» Raw data:
::::

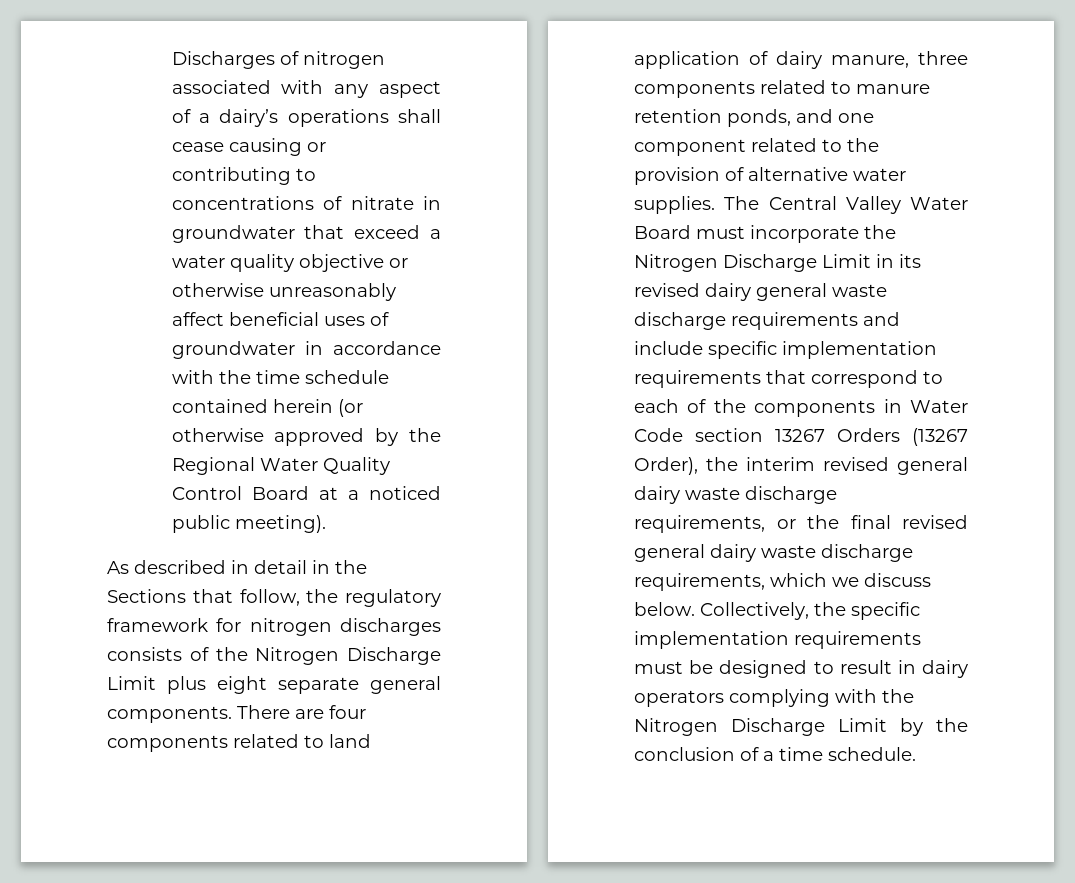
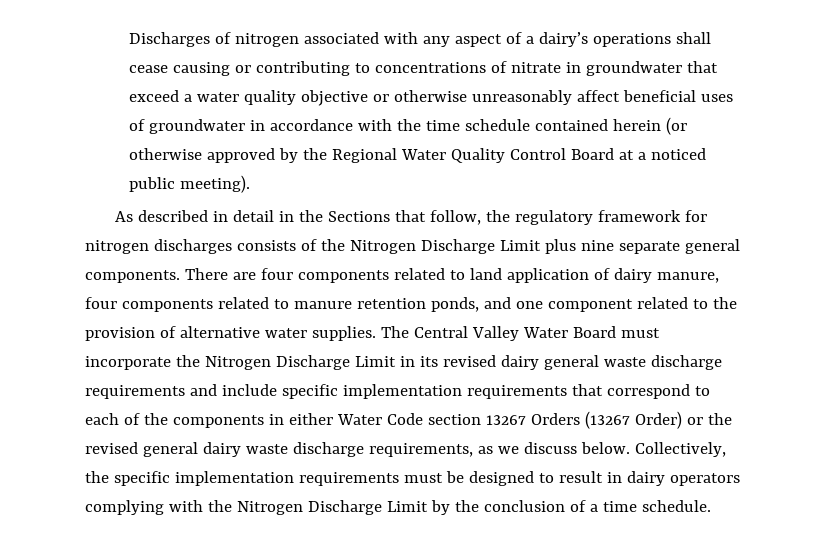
- As described in detail in the Sections that follow, the regulatory framework for nitrogen discharges consists of the Nitrogen Discharge Limit plus eight separate general components.
+ As described in detail in the Sections that follow, the regulatory framework for nitrogen discharges consists of the Nitrogen Discharge Limit plus nine separate general components.
- There are four components related to land application of dairy manure, three components related to manure retention ponds, and one component related to the provision of alternative water supplies.
+ There are four components related to land application of dairy manure, four components related to manure retention ponds, and one component related to the provision of alternative water supplies.
- The Central Valley Water Board must incorporate the Nitrogen Discharge Limit in its revised dairy general waste discharge requirements and include specific implementation requirements that correspond to each of the components in Water Code section 13267 Orders (13267 Order), the interim revised general dairy waste discharge requirements, or the final revised general dairy waste discharge requirements, which we discuss below.
+ The Central Valley Water Board must incorporate the Nitrogen Discharge Limit in its revised dairy general waste discharge requirements and include specific implementation requirements that correspond to each of the components in either Water Code section 13267 Orders (13267 Order) or the revised general dairy waste discharge requirements, as we discuss below.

::::

» Problem: Start from the line that holds "- There are" and print each line to the end of the records exactly, leaving out everything before it.

» Task solution:
- There are four components related to land application of dairy manure, three components related to manure retention ponds, and one component related to the provision of alternative water supplies.
+ There are four components related to land application of dairy manure, four components related to manure retention ponds, and one component related to the provision of alternative water supplies.
- The Central Valley Water Board must incorporate the Nitrogen Discharge Limit in its revised dairy general waste discharge requirements and include specific implementation requirements that correspond to each of the components in Water Code section 13267 Orders (13267 Order), the interim revised general dairy waste discharge requirements, or the final revised general dairy waste discharge requirements, which we discuss below.
+ The Central Valley Water Board must incorporate the Nitrogen Discharge Limit in its revised dairy general waste discharge requirements and include specific implementation requirements that correspond to each of the components in either Water Code section 13267 Orders (13267 Order) or the revised general dairy waste discharge requirements, as we discuss below.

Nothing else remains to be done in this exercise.